The surgeon’s knife and the chemist’s drug – those are the skills that we learn in medical school, during our residencies and as young physicians. They are the skills of the trade and without them, we cannot practice.

However, we must remember the humanity in our patients and, perhaps equally as important, in ourselves. Think of an orchestra conductor who only looks at his sheet music without listening to the efforts of the musicians performing before him. If he does not feel what they are emoting and respond in kind, his efforts will fall flat. He will fail.

Such is it with medicine. As a young medical student, resident and impressionable young doctor, I kept journals. I can think of a memorable instance in which listening to a patient helped me to make a correct diagnosis and, significantly, offered the patient some peace.

It was the fall of 2000 and I had just started private practice. A married mother of two young children – I’ll call her Katie – had begun experiencing numbness. She was training for a marathon and her primary care physician counseled her to rest.

The symptoms, however, continued. She visited her primary care physician again and was referred to a psychiatrist. She was advised of the effects of stress on her body, which the psychiatrist thought might be causing Katie some depression. He offered a prescription drug.

A friend of hers encouraged her to see me for a second opinion. I sat and listened to her story. A highly educated woman, Katie suspected that she might have multiple sclerosis and asked me if I would order an MRI of her brain. I agreed. Her relief was palpable.

I spoke to the radiologist the next day. The MRI revealed, in fact, that Katie had MS. As I waited in my office later that day for her to arrive and hear the results, I kept thinking of the impact the disease would have on her life, her marriage and her children.

I tried to comfort her as I broke the news. “I knew it,” she said. She was laughing and crying at the same time.

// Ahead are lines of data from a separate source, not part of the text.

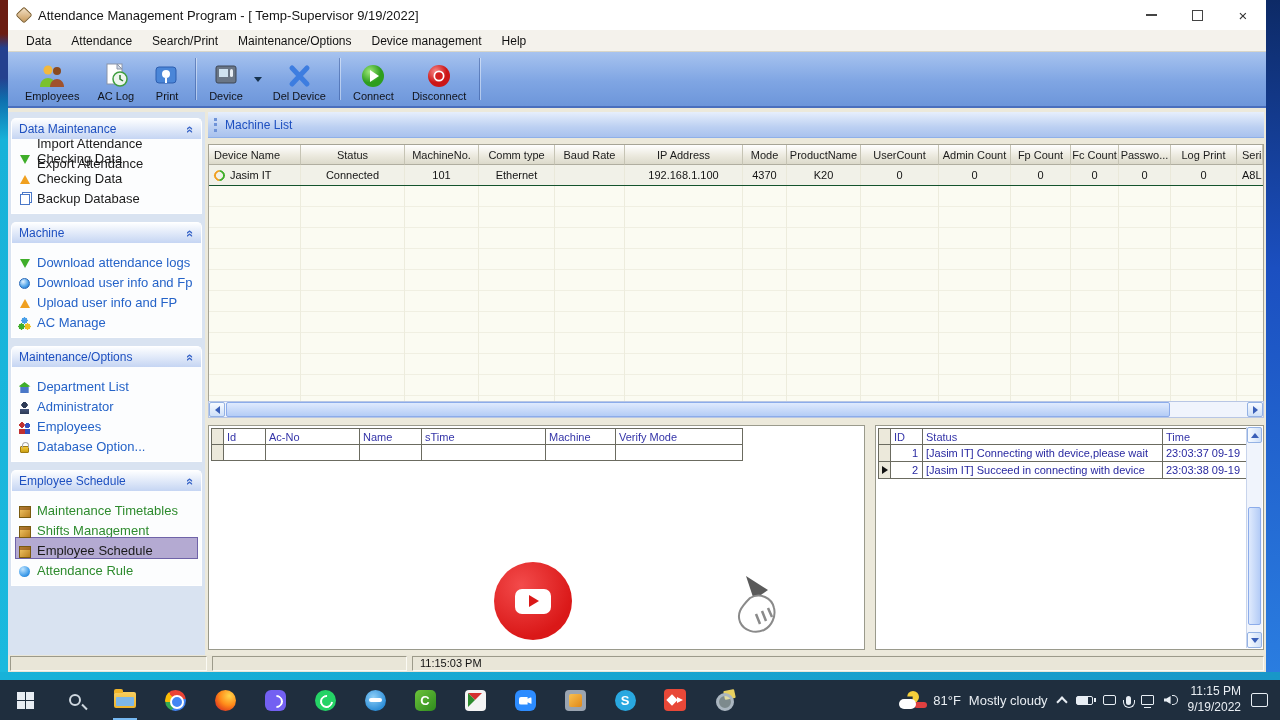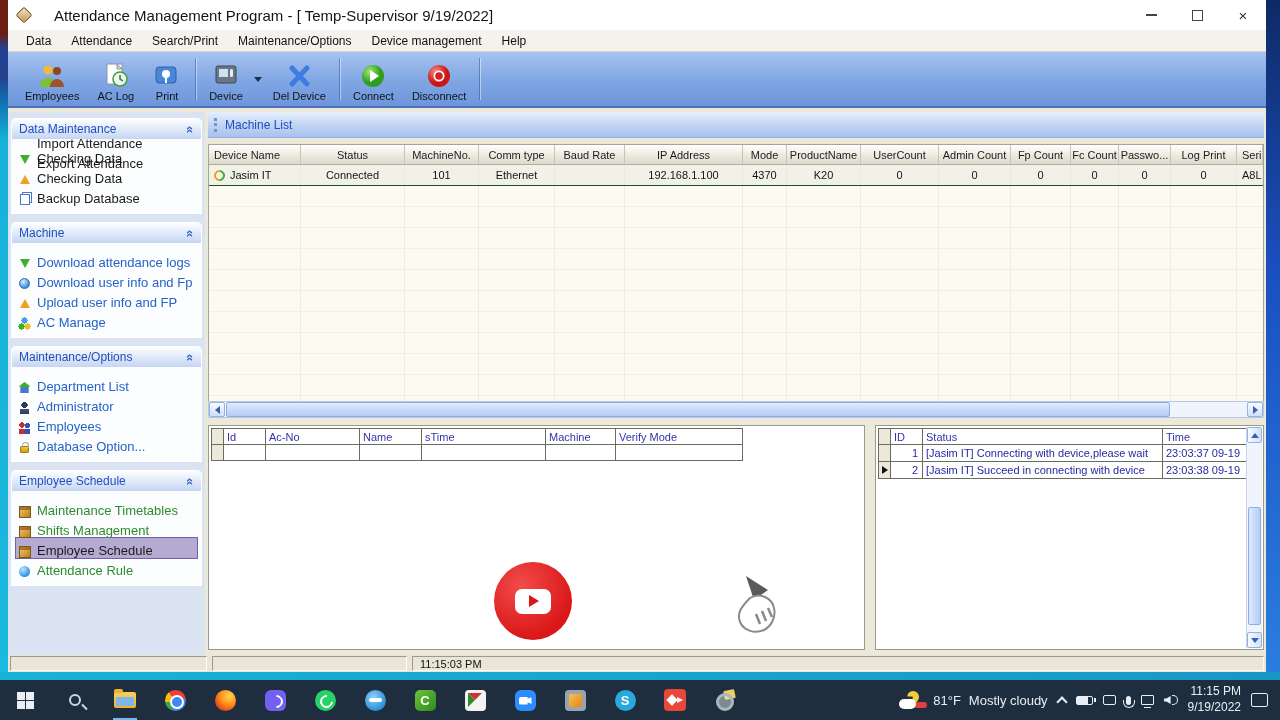--- a/index.html
+++ b/index.html
@@ -11,21 +11,21 @@
 .desk-left{position:absolute;left:0;top:0;width:8px;height:672px;
   background:linear-gradient(180deg,#6b1d12 0 34px,#24418f 48px 78px,#0e6fae 100px,#17b2d9 140px,#1ab9de 100%)}
 .desk-right{position:absolute;left:1266px;top:0;width:14px;height:672px;
   background:linear-gradient(180deg,#0d2a66,#1b4fc0 40%,#2a7de0)}
 .desk-bottom{position:absolute;left:0;top:672px;width:1280px;height:8px;background:linear-gradient(90deg,#17b2d9,#1897c8)}
 
 
 .window{position:absolute;left:8px;top:0;width:1258px;height:672px;background:#ece9db}
 .titlebar{height:30px;background:#fff;display:flex;align-items:center;padding-left:10px}
 .app-icon{width:12px;height:12px;transform:rotate(45deg);background:linear-gradient(135deg,#f4e2c8,#c89858);border:1px solid #7a5a28;border-radius:2px}
-.title-text{font-size:15px;color:#151515;margin-left:24px}
+.title-text{font-size:13px;color:#151515;margin-left:8px}
 .win-controls{margin-left:auto;display:flex;height:100%}
 .win-btn{width:46px;height:100%;display:flex;align-items:center;justify-content:center;color:#333;font-size:15px}
 .min-glyph{width:11px;height:2px;background:#444}
 .max-glyph{width:11px;height:11px;border:1px solid #444}
 
 .menubar{height:22px;background:#f4f2ec;border-bottom:1px solid #d9d6c8;display:flex;align-items:center;padding-left:8px;font-size:12px;color:#111}
 .menu-item{padding:3px 10px}
 
 .toolbar{height:56px;background:linear-gradient(180deg,#a7c3ef 0%,#7fa5e3 55%,#6d96da 100%);border-bottom:2px solid #4a6fbd;display:flex;align-items:stretch;padding-left:8px}
 .tb-btn{display:flex;flex-direction:column;align-items:center;justify-content:flex-end;gap:1px;padding:4px 9px 4px;color:#10131a;font-size:11px;white-space:nowrap}
@@ -116,21 +116,21 @@
 .yt-play{width:36px;height:25px;background:#fff;border-radius:7px;display:flex;align-items:center;justify-content:center}
 .yt-tri{width:0;height:0;border-top:6px solid transparent;border-bottom:6px solid transparent;border-left:10px solid #da1818;margin-left:2px}
 .sub-box{position:absolute;left:362px;top:153px;width:144px;height:45px;background:#f4f4ea;border:1px solid #dcdcc8;border-radius:4px;display:flex;align-items:center;justify-content:center}
 .sub-text{color:#97978d;font-weight:bold;font-size:19px;letter-spacing:1px}
 .hand{position:absolute;left:515px;top:148px;width:64px;height:74px}
 
 
 .statusbar{position:absolute;left:0;top:655px;width:1258px;height:17px;background:#e9e6d8;display:flex;gap:5px;padding:1px 2px}
 .sp{border:1px solid;border-color:#9c9a8a #fbfaf4 #fbfaf4 #9c9a8a;height:15px}
 .sp1{width:197px}.sp2{width:195px}
-.sp3{flex:1;display:flex;align-items:center;padding-left:7px;font-size:11px;color:#111}
+.sp3{flex:1;display:flex;padding-left:7px;font-size:11px;color:#111}
 
 
 .taskbar{position:absolute;left:0;top:680px;width:1280px;height:40px;background:#1f2e3e;display:flex;align-items:center}
 .tk-item{width:50px;height:40px;display:flex;align-items:center;justify-content:center;position:relative}
 .tk-active::after{content:"";position:absolute;left:13px;bottom:0;width:24px;height:2px;background:#76b9f2}
 .tk-start{width:17px;height:17px;background:#e8eef4;clip-path:polygon(0 0,46% 0,46% 46%,0 46%,0 0) }
 .tk-start{background:
   linear-gradient(#e8eef4,#e8eef4) 0 0/8px 8px no-repeat,
   linear-gradient(#e8eef4,#e8eef4) 100% 0/8px 8px no-repeat,
   linear-gradient(#e8eef4,#e8eef4) 0 100%/8px 8px no-repeat,

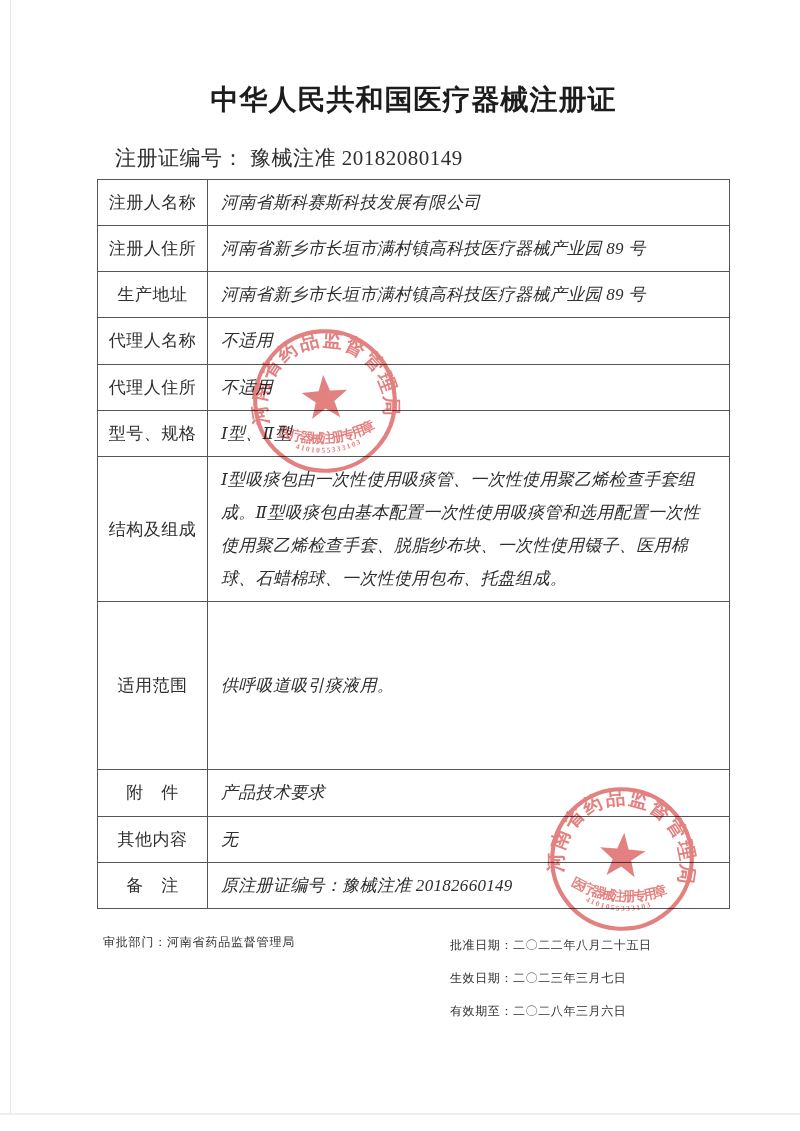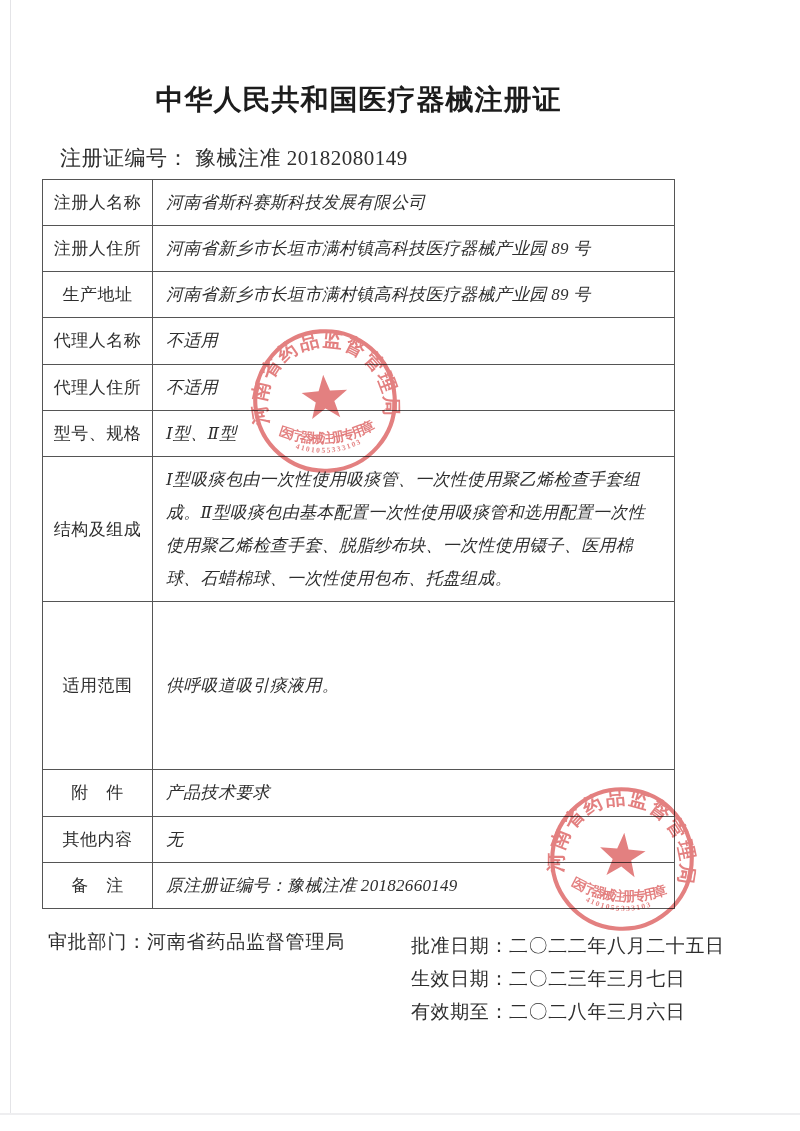--- a/index.html
+++ b/index.html
@@ -5,21 +5,21 @@
   html,body{margin:0;padding:0;}
   body{
     width:800px;height:1131px;background:#ffffff;overflow:hidden;
     font-family:"Liberation Serif","DejaVu Serif",serif;
     color:#2e2e2e;position:relative;
     -webkit-font-smoothing:antialiased;
   }
   .scan-edge-left{position:absolute;left:10px;top:0;width:1px;height:1114px;background:#e4e4e7;}
   .scan-edge-bottom{position:absolute;left:0;top:1113px;width:100%;height:2px;background:#eeeef0;}
 
-  .content{position:relative;margin-left:42px;width:633px;padding-top:83px;}
+  .content{position:relative;margin-left:97px;width:633px;padding-top:83px;}
 
   h1.cert-title{
     margin:0;text-align:center;font-size:28px;line-height:34px;
     font-weight:700;letter-spacing:1px;color:#1c1c1c;
   }
   .regno{margin-top:28px;margin-left:18px;font-size:21px;line-height:26px;letter-spacing:.5px;}
   .regno .val{margin-left:6px;}
 
   table.cert{
     margin-top:8px;border-collapse:collapse;width:633px;table-layout:fixed;
@@ -27,23 +27,23 @@
   }
   table.cert th,table.cert td{
     border:1px solid #555;font-weight:400;vertical-align:middle;
   }
   table.cert th{width:105px;padding:0 2px;letter-spacing:.5px;}
   table.cert td{padding:6px 14px 6px 13px;line-height:1.95;letter-spacing:.3px;font-style:italic;}
   table.cert tr{height:42px;}
   table.cert tr:nth-of-type(7){height:84px;}
   table.cert tr:nth-of-type(8){height:168px;}
 
-  .footer{position:relative;margin-top:20px;height:130px;font-size:19px;}
+  .footer{position:relative;margin-top:20px;height:130px;font-size:12px;}
   .dept{position:absolute;left:6px;top:0;line-height:26px;letter-spacing:.8px;}
-  .dates{position:absolute;left:369px;top:0;}
+  .dates{position:absolute;left:353px;top:0;}
   .date-line{line-height:33px;letter-spacing:.6px;white-space:nowrap;}
 
   .stamp{
     position:absolute;width:150px;height:150px;
     opacity:.72;mix-blend-mode:multiply;pointer-events:none;
   }
   .stamp-1{left:250px;top:326px;transform:rotate(-4deg);}
   .stamp-2{left:547px;top:784px;transform:rotate(5deg);}
   .stamp text{font-family:"Liberation Serif","DejaVu Serif",serif;font-weight:700;}
 </style>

Katie told me that even though the news was terrible, she felt relieved in a way to know that she was not crazy, that what she felt was “real.” Again, what we physicians do is not normal, so we should try to bring as much “normality” as possible to a patient in a moment like that. In a way, listening to a patient can be empowering.

In recounting this story, my intention is not to gloat. I detest few things more than a doctor’s gloating when another misses a diagnosis. In a case like Katie’s, I don’t feel I deserve any credit for making the diagnosis. Katie did it. All I had to do was to listen to her.

When a patient’s symptoms fall outside the norm, I often think of Katie. She serves as a constant reminder to me to listen to my patients. She has made me a better physician.

And what I learned from her remains true. Regardless of how technologies change, we actively seek as physicians to improve quality of life and relieve pain, and the most important tools that we physicians will ever have are our ears.

 

Scott A. Kelly, M.D., is the co-medical director of Resurgens Orthopaedics’ Spine Center and the author of “What I’ve Learned From You.”